* WHAT THIS TASK INVOLVES
What you return should be each line of the data containing the string "Notions".

* EXERCISE INPUT
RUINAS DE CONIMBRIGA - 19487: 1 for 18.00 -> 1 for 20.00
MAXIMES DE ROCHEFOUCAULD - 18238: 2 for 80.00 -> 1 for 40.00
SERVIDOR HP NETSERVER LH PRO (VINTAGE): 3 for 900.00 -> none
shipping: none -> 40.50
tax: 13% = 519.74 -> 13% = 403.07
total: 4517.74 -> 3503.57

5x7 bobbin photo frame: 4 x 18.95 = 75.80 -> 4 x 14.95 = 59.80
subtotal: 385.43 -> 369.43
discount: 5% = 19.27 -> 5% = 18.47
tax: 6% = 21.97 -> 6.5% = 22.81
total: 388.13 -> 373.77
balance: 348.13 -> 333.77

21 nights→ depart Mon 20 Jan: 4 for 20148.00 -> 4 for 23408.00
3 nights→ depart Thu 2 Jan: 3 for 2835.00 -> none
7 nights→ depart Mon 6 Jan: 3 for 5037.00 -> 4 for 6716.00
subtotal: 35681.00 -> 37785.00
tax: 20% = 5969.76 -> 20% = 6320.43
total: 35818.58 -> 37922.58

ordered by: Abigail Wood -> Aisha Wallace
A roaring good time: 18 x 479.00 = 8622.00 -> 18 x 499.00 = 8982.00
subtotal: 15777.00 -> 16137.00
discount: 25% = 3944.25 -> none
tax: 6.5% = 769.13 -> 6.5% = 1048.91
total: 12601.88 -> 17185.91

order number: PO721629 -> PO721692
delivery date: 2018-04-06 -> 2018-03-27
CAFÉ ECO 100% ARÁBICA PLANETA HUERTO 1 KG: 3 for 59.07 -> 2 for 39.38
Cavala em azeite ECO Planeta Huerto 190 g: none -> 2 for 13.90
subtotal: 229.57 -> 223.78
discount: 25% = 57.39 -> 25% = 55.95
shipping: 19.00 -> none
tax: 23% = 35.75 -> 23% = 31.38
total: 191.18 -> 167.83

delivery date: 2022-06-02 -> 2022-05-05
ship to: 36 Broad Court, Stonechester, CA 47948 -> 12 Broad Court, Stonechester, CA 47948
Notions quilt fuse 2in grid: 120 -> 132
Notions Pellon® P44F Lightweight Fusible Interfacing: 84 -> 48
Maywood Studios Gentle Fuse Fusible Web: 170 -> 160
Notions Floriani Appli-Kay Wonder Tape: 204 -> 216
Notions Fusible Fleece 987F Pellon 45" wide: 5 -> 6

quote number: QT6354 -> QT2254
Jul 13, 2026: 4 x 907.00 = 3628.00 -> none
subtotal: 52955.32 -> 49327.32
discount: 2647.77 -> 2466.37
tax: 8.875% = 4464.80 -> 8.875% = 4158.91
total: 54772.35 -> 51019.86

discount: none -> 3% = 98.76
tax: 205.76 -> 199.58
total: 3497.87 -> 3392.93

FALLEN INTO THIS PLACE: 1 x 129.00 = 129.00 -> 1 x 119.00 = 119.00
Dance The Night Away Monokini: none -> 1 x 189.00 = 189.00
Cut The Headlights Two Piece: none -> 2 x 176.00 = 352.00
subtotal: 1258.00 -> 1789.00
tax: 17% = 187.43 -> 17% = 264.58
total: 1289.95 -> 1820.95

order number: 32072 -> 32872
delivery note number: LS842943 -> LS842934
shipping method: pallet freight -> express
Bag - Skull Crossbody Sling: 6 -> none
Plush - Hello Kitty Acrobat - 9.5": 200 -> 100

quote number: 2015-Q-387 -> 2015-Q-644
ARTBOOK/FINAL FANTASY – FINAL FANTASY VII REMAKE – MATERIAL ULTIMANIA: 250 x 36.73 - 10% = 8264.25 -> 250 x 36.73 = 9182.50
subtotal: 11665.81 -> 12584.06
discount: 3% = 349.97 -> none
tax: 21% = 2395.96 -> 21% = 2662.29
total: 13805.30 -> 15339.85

* RESULT FOR THIS TASK
Notions quilt fuse 2in grid: 120 -> 132
Notions Pellon® P44F Lightweight Fusible Interfacing: 84 -> 48
Notions Floriani Appli-Kay Wonder Tape: 204 -> 216
Notions Fusible Fleece 987F Pellon 45" wide: 5 -> 6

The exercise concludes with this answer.